Prison System continues to Fail the Mentally Ill in WA

Wednesday 25 September 2013 @ 9.52 a.m. | Crime

Despite reform efforts and recommendations from the Law Reform Commission of Western Australia, WA Chief Justice Wayne Martin told the Rural and Remote Health Conference in Northam last week that research suggested that policies of "deinstitutionalisation" since the big Australian mental hospitals closed about 30 years ago had resulted in many people being "reinstitutionalised" in jails.

Despite serious reform resulting from the recommendations in Project 69 of the Law Reform Commission and ending in the assent of the Criminal Law (Mentally Impaired Defendants) Act 1996 (WA) and the Mental Health (Consequential Provisions) Act 1996 (WA), Chief Justice Martin said some people were detained indefinitely because their mental illness or disability made them incapable of the behaviour a structured, disciplined society demanded.

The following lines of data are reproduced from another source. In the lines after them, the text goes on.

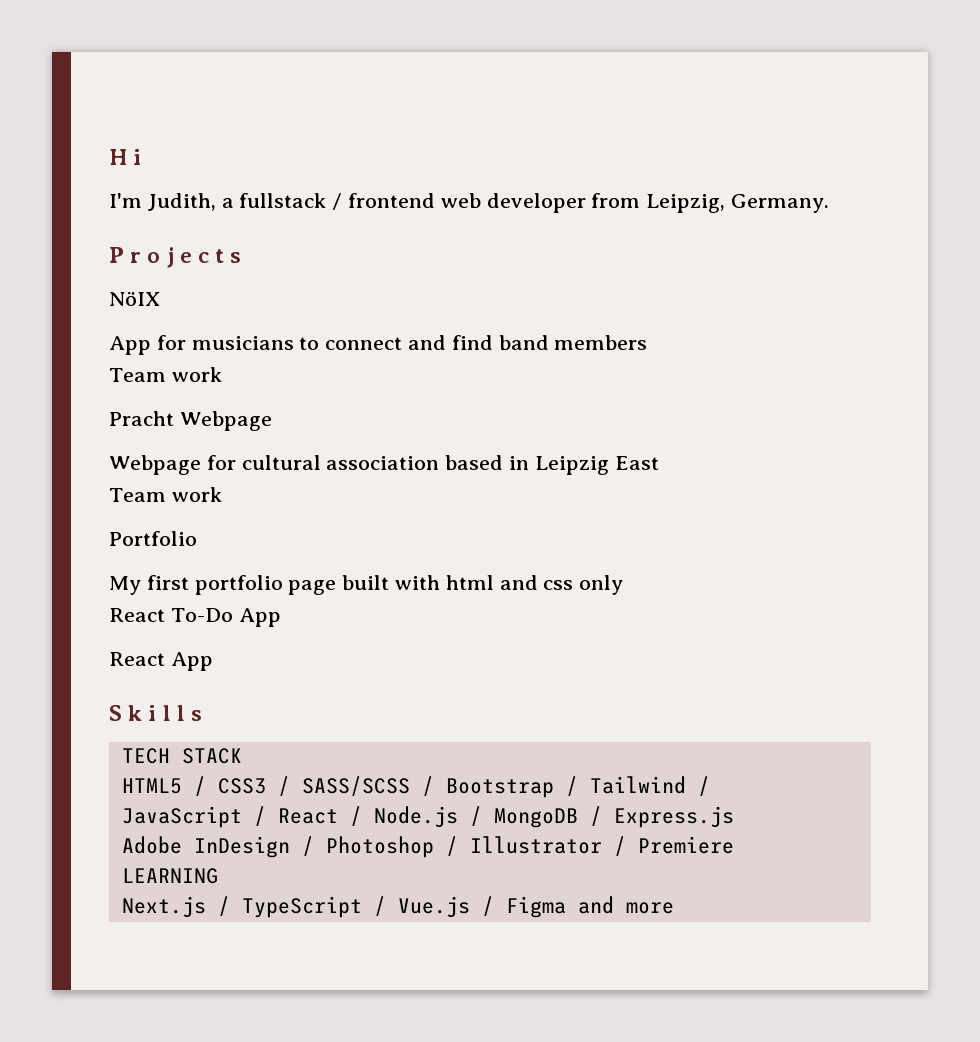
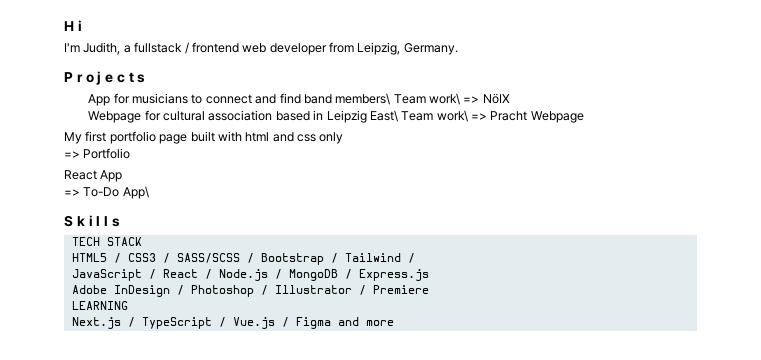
- NöIX
- App for musicians to connect and find band members
- Team work
- Pracht Webpage
+ App for musicians to connect and find band members\ Team work\ => NöIX
- Webpage for cultural association based in Leipzig East
- Team work
- Portfolio
+ Webpage for cultural association based in Leipzig East\ Team work\ => Pracht Webpage
- React To-Do App
+ => Portfolio
+ => To-Do App\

Though the crimes of some were so serious or they posed such a risk that detention was appropriate, there were possibly mentally ill offenders who were more a nuisance than a threat.

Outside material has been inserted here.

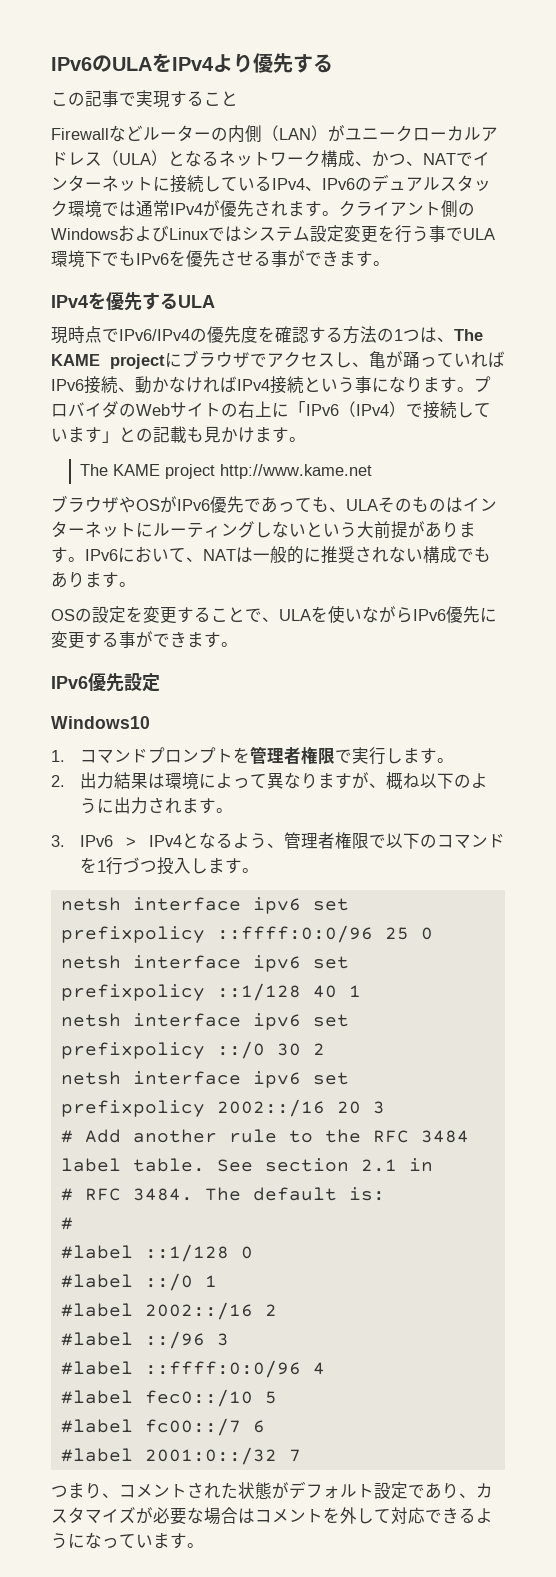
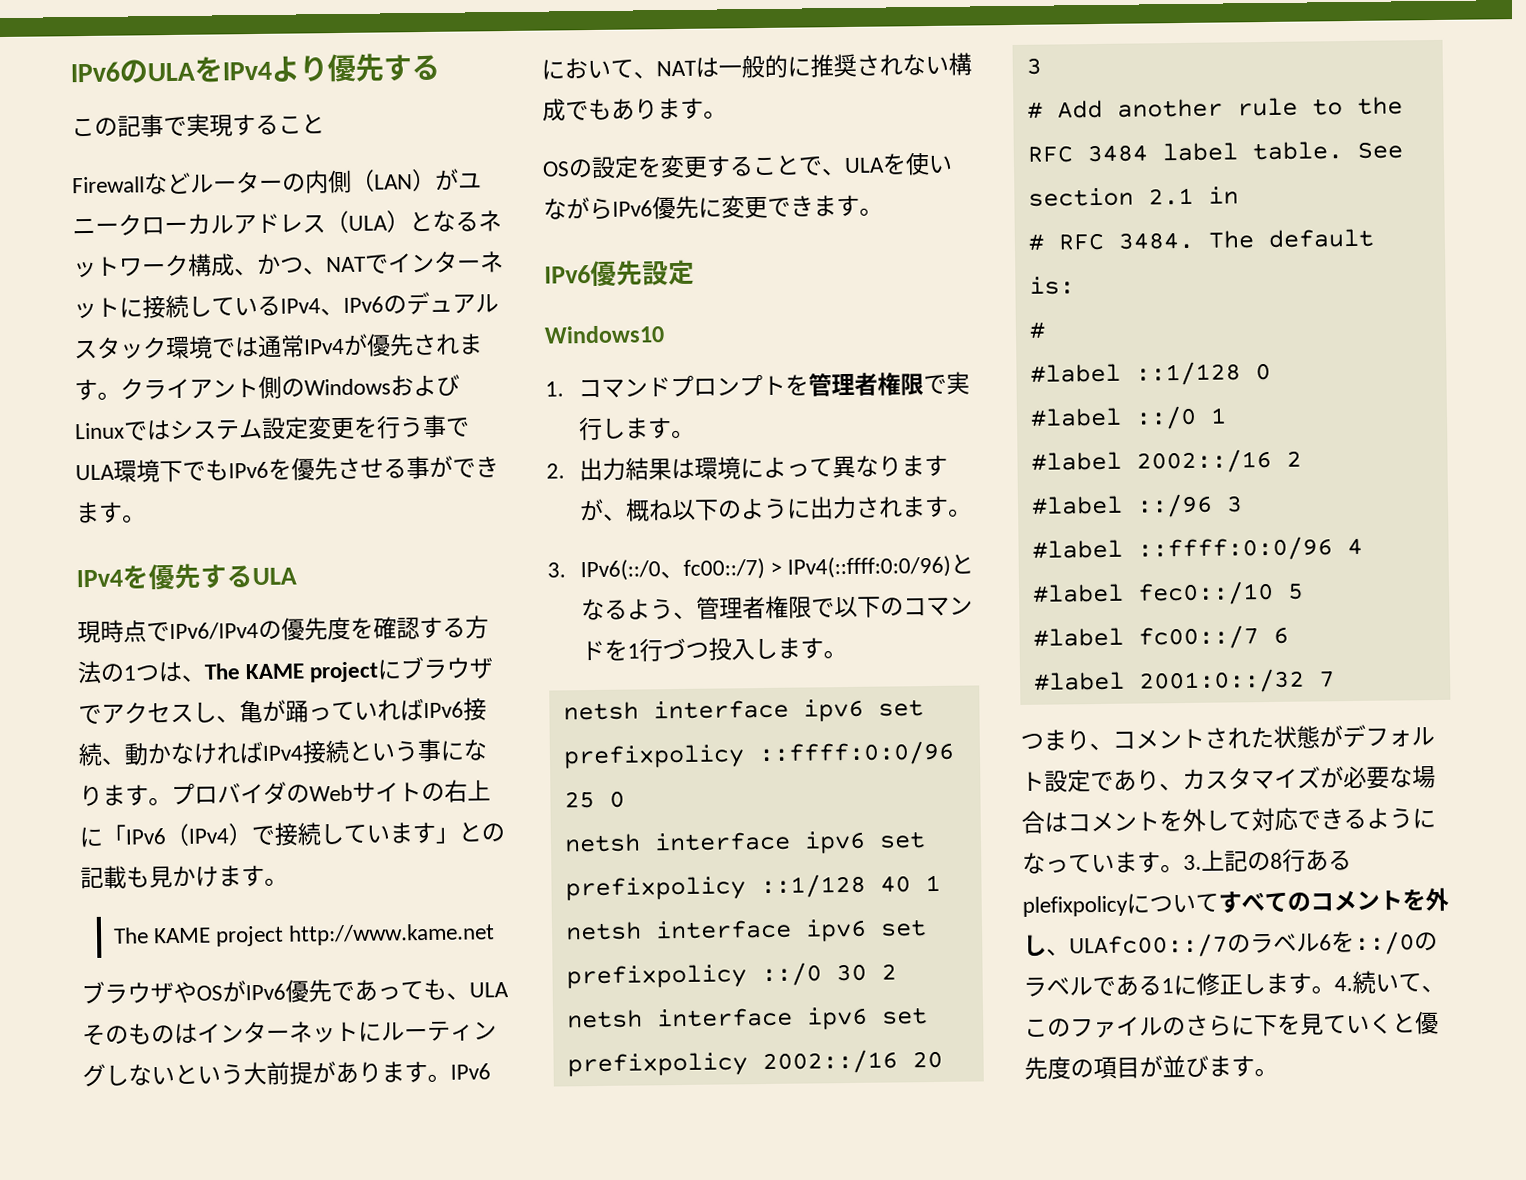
- OSの設定を変更することで、ULAを使いながらIPv6優先に変更する事ができます。
+ OSの設定を変更することで、ULAを使いながらIPv6優先に変更できます。
- 3. IPv6 > IPv4となるよう、管理者権限で以下のコマンドを1行づつ投入します。
+ 3. IPv6(::/0、fc00::/7) > IPv4(::ffff:0:0/96)となるよう、管理者権限で以下のコマンドを1行づつ投入します。
+ 3.上記の8行あるplefixpolicyについてすべてのコメントを外し、ULAfc00::/7のラベル6を::/0のラベルである1に修正します。4.続いて、このファイルのさらに下を見ていくと優先度の項目が並びます。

Chief Justice Martin said people who were a nuisance should be diverted to treatment within society.

Unlike WA, NSW has invested considerable funding in the rehabilitation and early intervention for at risk prisoners or prisoners who are mentally ill. As stated by then Attorney General, Greg Smith:

“Starting on July 1, Youth on Track will provide ‘at risk’ young people with services to deal with issues such as substance abuse, educational problems, anger, mental illness and family dysfunction. What’s groundbreaking about this program is that it will be staging much earlier interventions, providing services to reduce offending behaviour that are usually only available to young people once they have been convicted of an offence.”